From ANIMAL PEOPLE, July/August 1997:

BREMERHAVEN––A pirate whaler is at large in the central
Atlantic, Captain Paul Watson is out of jail, and the Sea Shepherd
Conservation Society has a ship and crew at Bremerhaven, Germany, almost
ready to sail. “We don’t know if we’ll be able to find it,” Watson told ANIMAL
PEOPLE from Washington D.C., after addressing the Animal Rights
‘97 conference and attending a banquet in honor of Animal Rights
International founder Henry Spira, “but we’re going that way anyway to chase
some driftnetters, and we might as well have a look.”
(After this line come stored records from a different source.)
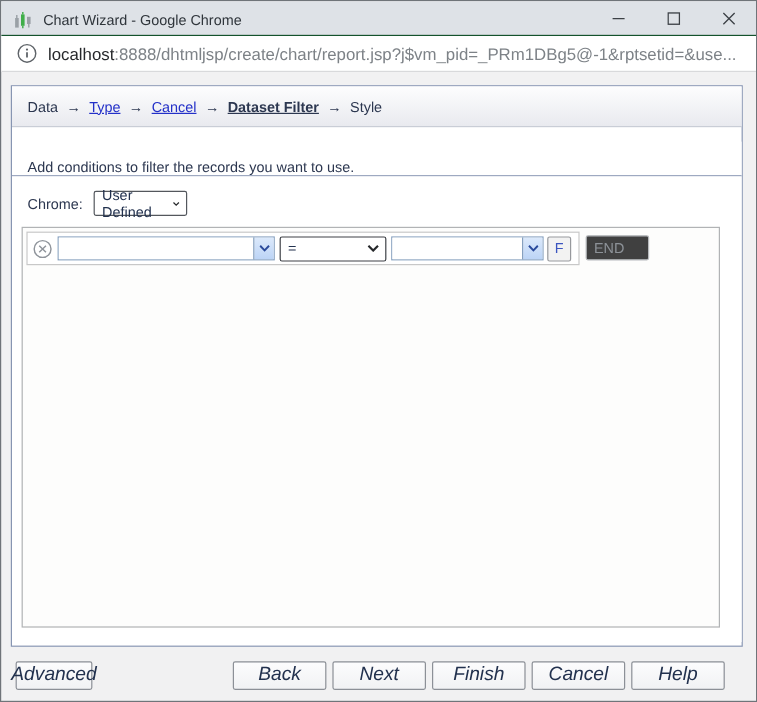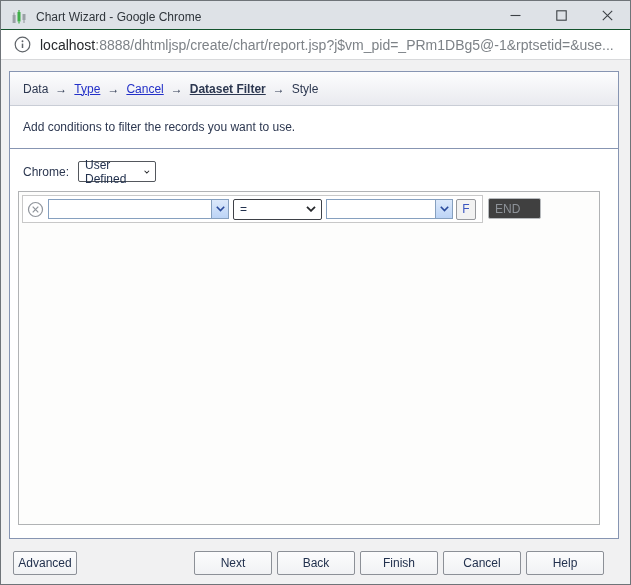"Add conditions to filter the" .msg-row { align-items: center -> flex-end; height: 43px -> 29px; margin-top: none -> 12px }
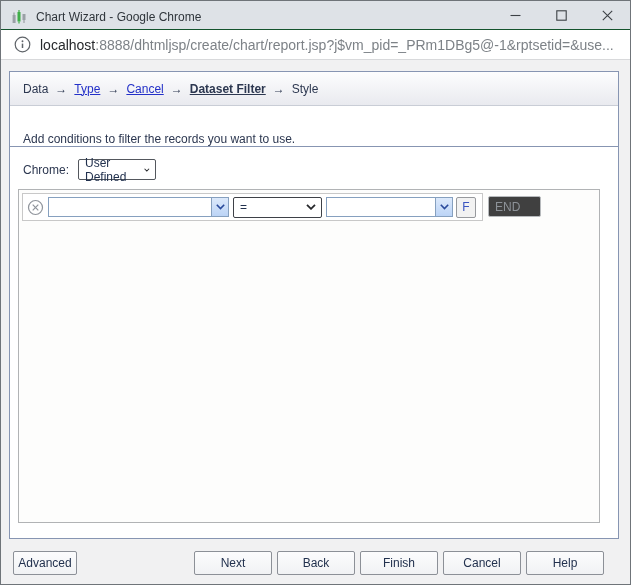"Advanced" .footer-btn { font-size: 12px -> 16px; font-style: none -> italic }
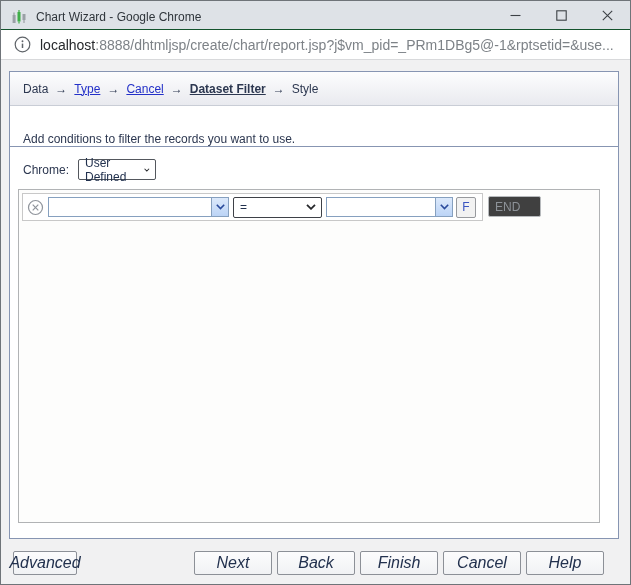"Next" div.footer-btn { order: before "Back" -> after "Back" }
The Portuguese Navy was reportedly already looking with a warship––but
the last time there were pirate whalers in the region, the Portuguese
Navy protected them. The most notorious was the S i e r r a, operating from
Lisbon with impunity. On July 16, 1979, Watson, Peter Woof, and Jerry
Doran overtook the Sierra with the original Sea Shepherd vessel, then rammed
her twice as she ran for the protection of a Portuguese destroyer. The destroyer
apprehended the Sea Shepherd after a high seas chase, but Watson, Woof,
and Doran all eventually escaped, while inspired Sea Shepherd sympathizers
sank the damaged Sierra and three other whalers. The rest left the Atlantic.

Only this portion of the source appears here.